[What you are asked to do] Without changing a word, repeat the data, and include no pictures.

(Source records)

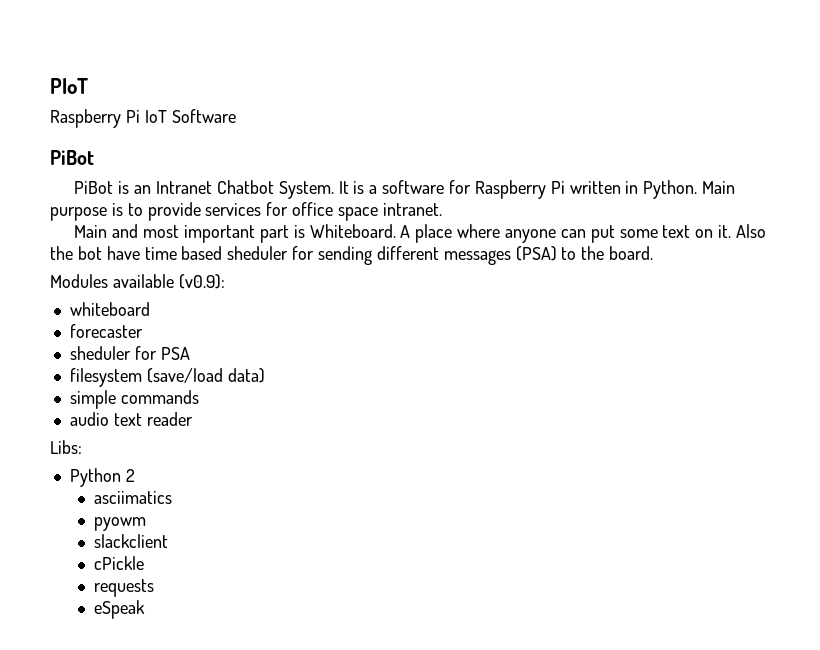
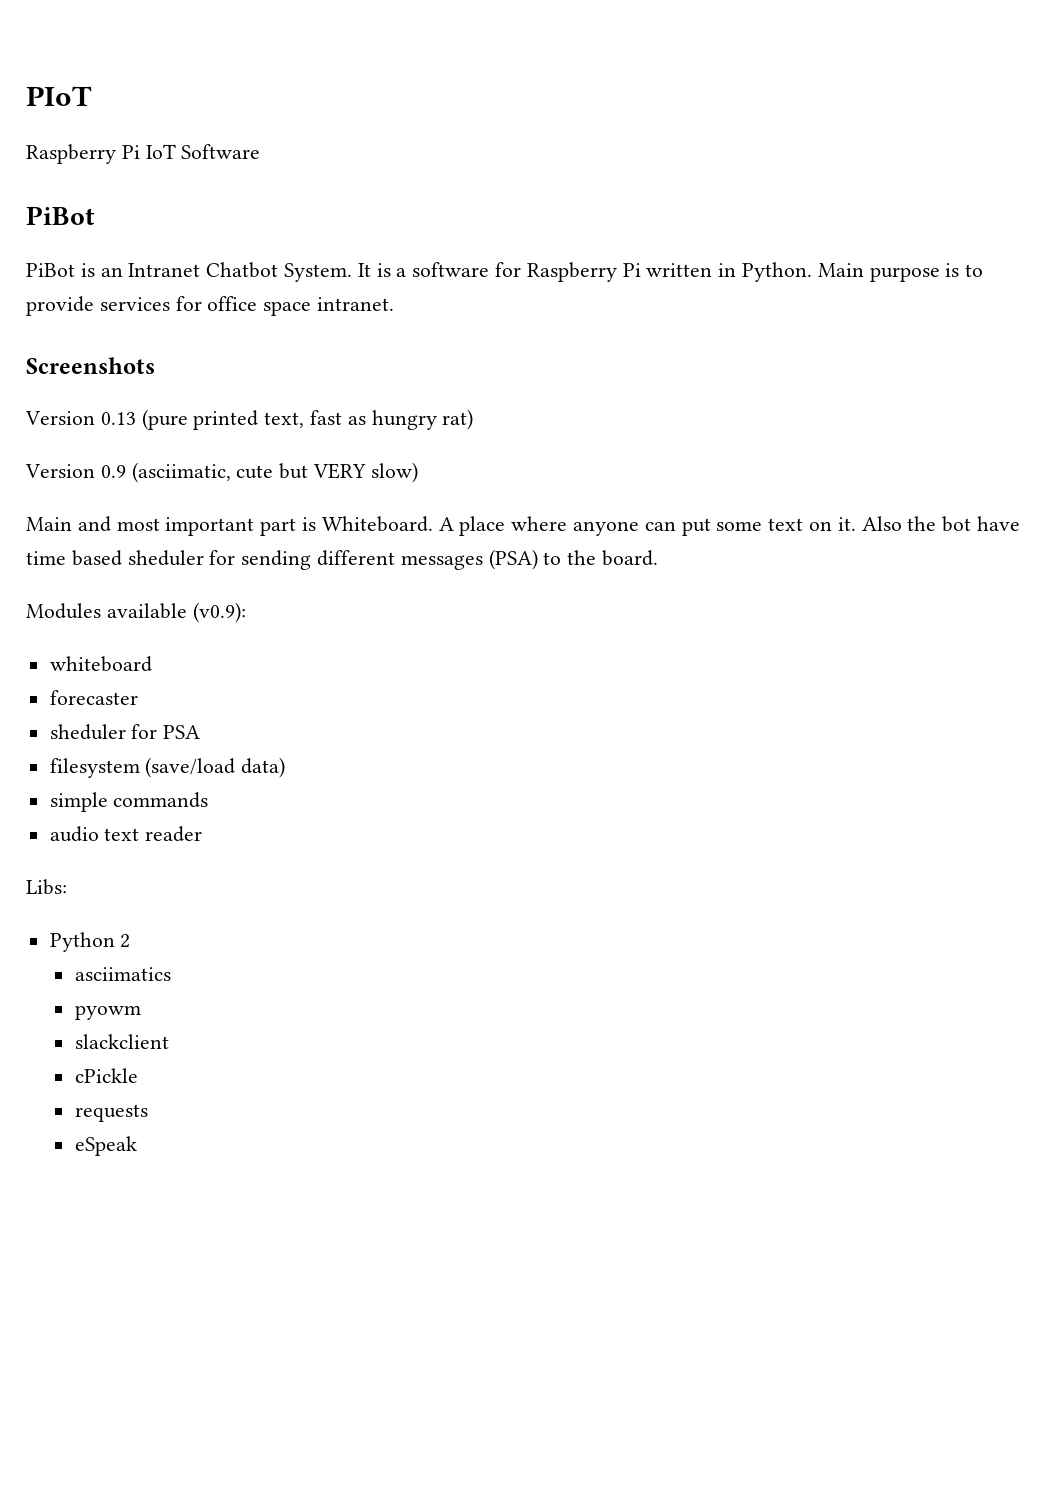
+ Screenshots
+ Version 0.13 (pure printed text, fast as hungry rat)
+ Version 0.9 (asciimatic, cute but VERY slow)

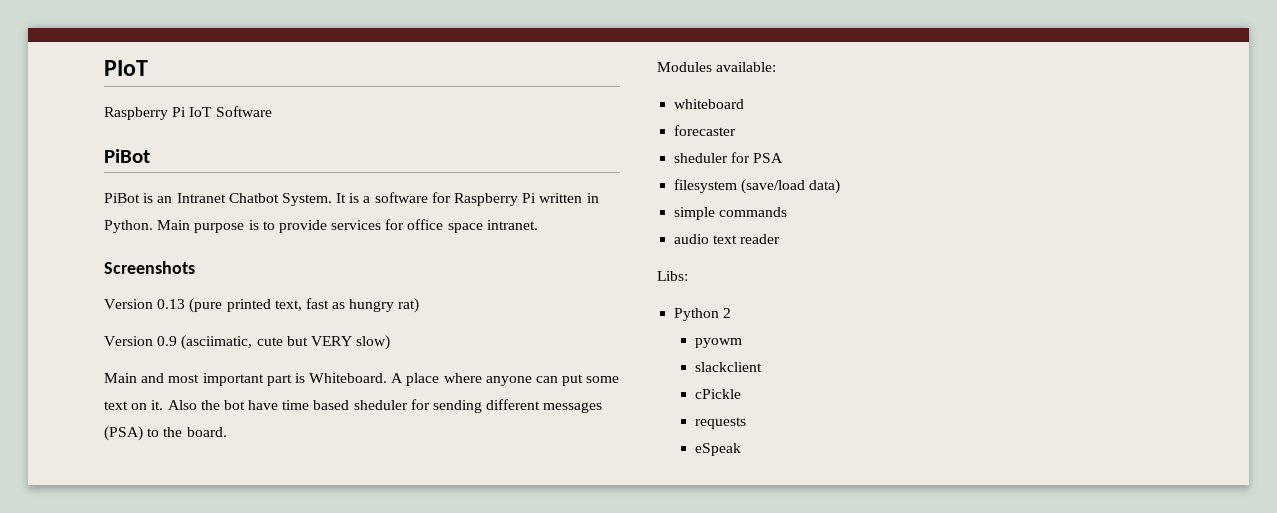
- Modules available (v0.9):
+ Modules available:
- asciimatics

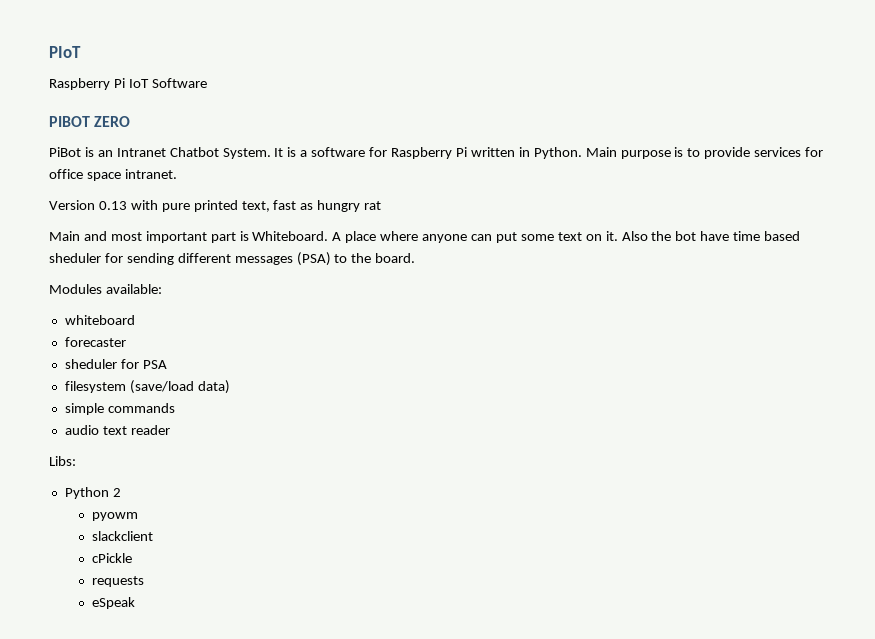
  Raspberry Pi IoT Software
- PiBot
+ PIBOT ZERO
- Screenshots
- Version 0.13 (pure printed text, fast as hungry rat)
- Version 0.9 (asciimatic, cute but VERY slow)
+ Version 0.13 with pure printed text, fast as hungry rat

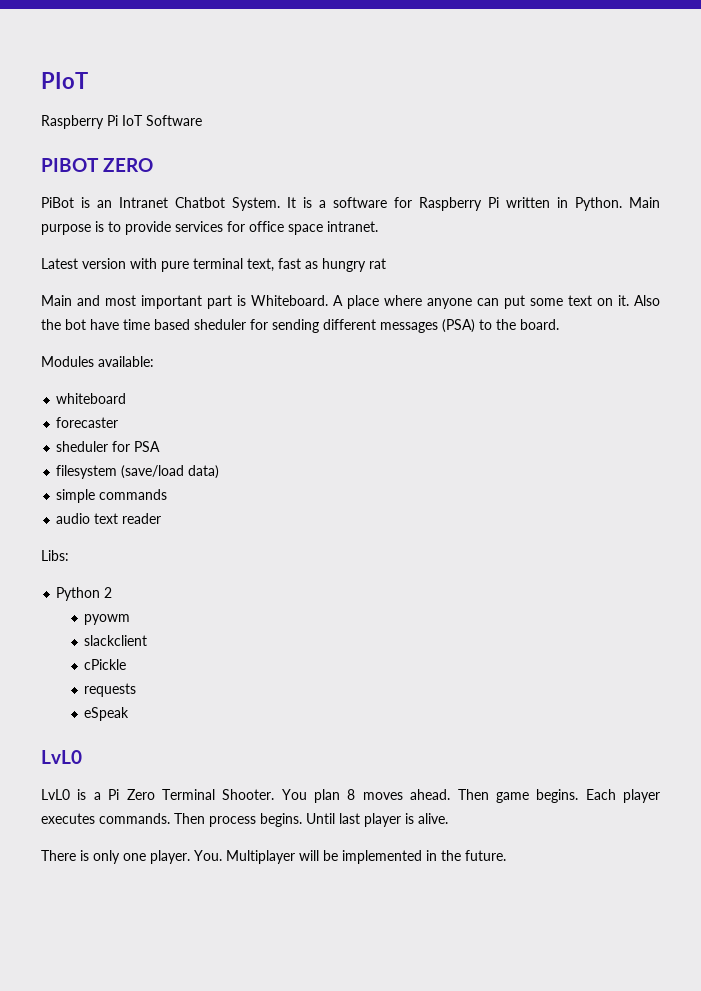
- Version 0.13 with pure printed text, fast as hungry rat
+ Latest version with pure terminal text, fast as hungry rat
  eSpeak
+ LvL0
+ LvL0 is a Pi Zero Terminal Shooter. You plan 8 moves ahead. Then game begins. Each player executes commands. Then process begins. Until last player is alive.
+ There is only one player. You. Multiplayer will be implemented in the future.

[Output of the task]
+ Screenshots
+ Version 0.13 (pure printed text, fast as hungry rat)
+ Version 0.9 (asciimatic, cute but VERY slow)

- Modules available (v0.9):
+ Modules available:
- asciimatics

  Raspberry Pi IoT Software
- PiBot
+ PIBOT ZERO
- Screenshots
- Version 0.13 (pure printed text, fast as hungry rat)
- Version 0.9 (asciimatic, cute but VERY slow)
+ Version 0.13 with pure printed text, fast as hungry rat

- Version 0.13 with pure printed text, fast as hungry rat
+ Latest version with pure terminal text, fast as hungry rat
  eSpeak
+ LvL0
+ LvL0 is a Pi Zero Terminal Shooter. You plan 8 moves ahead. Then game begins. Each player executes commands. Then process begins. Until last player is alive.
+ There is only one player. You. Multiplayer will be implemented in the future.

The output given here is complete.